The parallel is striking. We must work to change the conditions that drive the child migration, but meanwhile, we are compelled to receive these children and protect them.

Harald Eriksen, Brooklyn Park
• • •

James M. Hamilton worries about a Central American woman he knows who may try entering the U.S. again via our southern border ("Only change south of the border could slow tide," Opinion Exchange, March 24).

Hamilton cites CIA statistics on poverty and murder rates, attributing both to deficient education of the citizens of this hellhole. If only the unruly rabble of Central America would get educated, they'd learn where to find the magic bootstraps to yank themselves out of abject chaos.

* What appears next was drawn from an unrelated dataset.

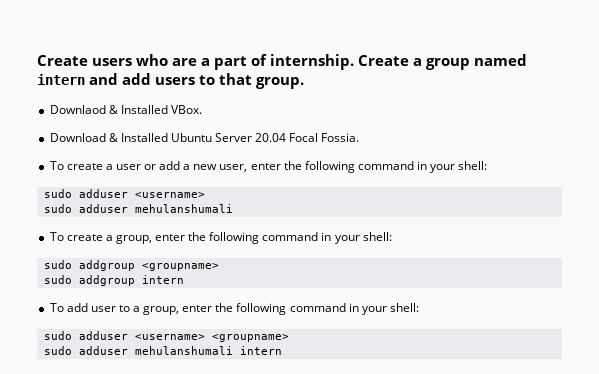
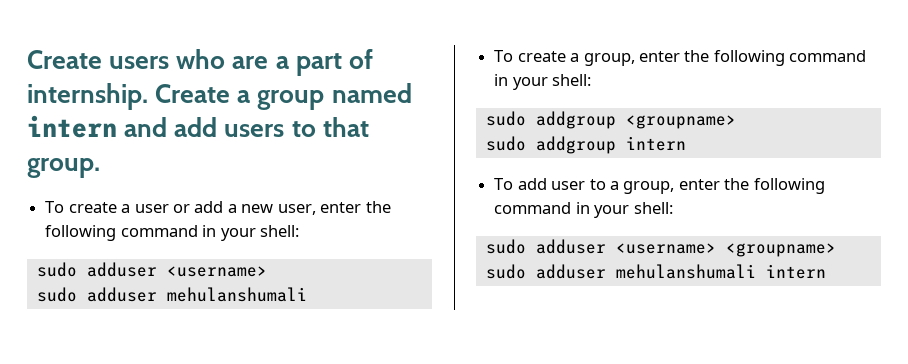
[49,105,202,114] [49,133,360,142] // Downlaod & Installed VBox. // Download & Installed Ubuntu Server 20.04 Focal Fossia. -> (100, 168) none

Curiously, Hamilton avoids naming the Central American country, but gives adequate clues — "a broken nation presided over by a reported narco-president, a nation of more than 9 million people in an area slightly larger than Tennessee" — for a person to deduce he's talking about Honduras.

Perhaps he's coy about naming the country because the proximate cause of Honduras' chaos is the U.S.-approved coup removing democratically elected President Manuel Zelaya from office in 2009 — a coup that also dared not speak its own name, because calling it thus would have legally required the U.S. to terminate all foreign aid. So, President Barack Obama and Secretary of State Hillary Clinton didn't want to utter the word. Wouldn't want to annoy the oligarchs.

Hamilton claims that "nothing else will end the flow" of refugees except change south of the border.

What's actually required is change north of the border. Eliminate the regime-change thugs in Washington, D.C., and we'll be halfway there.

William Beyer, St. Louis Park
AFFORDABLE HOUSING

Cheaper, plus no amenities!

As a longtime resident of Minneapolis, I'm interested in proposals for "affordable" housing. The March 23 article about a planned condo development near the Guthrie Theater caught my attention, particularly the drawings of the development as originally planned and as now envisioned to be affordable to more people ("Condos more can afford").

The differences were striking. Apparently people who can afford less than $1 million for a condo don't need light, air or green space, and certainly not interesting architectural detail, balconies or parking. Indeed the building looks more like an office building (perhaps for government) built anywhere, not anyone's home. Like most other multiunit buildings slapped up in Minneapolis in recent years, this one would edge right up to the sidewalk and apparently have no boulevard. Snow clearance doesn't seem to be a consideration for such buildings — even here in Minnesota.

Only the "affordable" building's lower height is a positive feature between the two concepts. Perhaps that's intended to protect the views of buildings for the more affluent?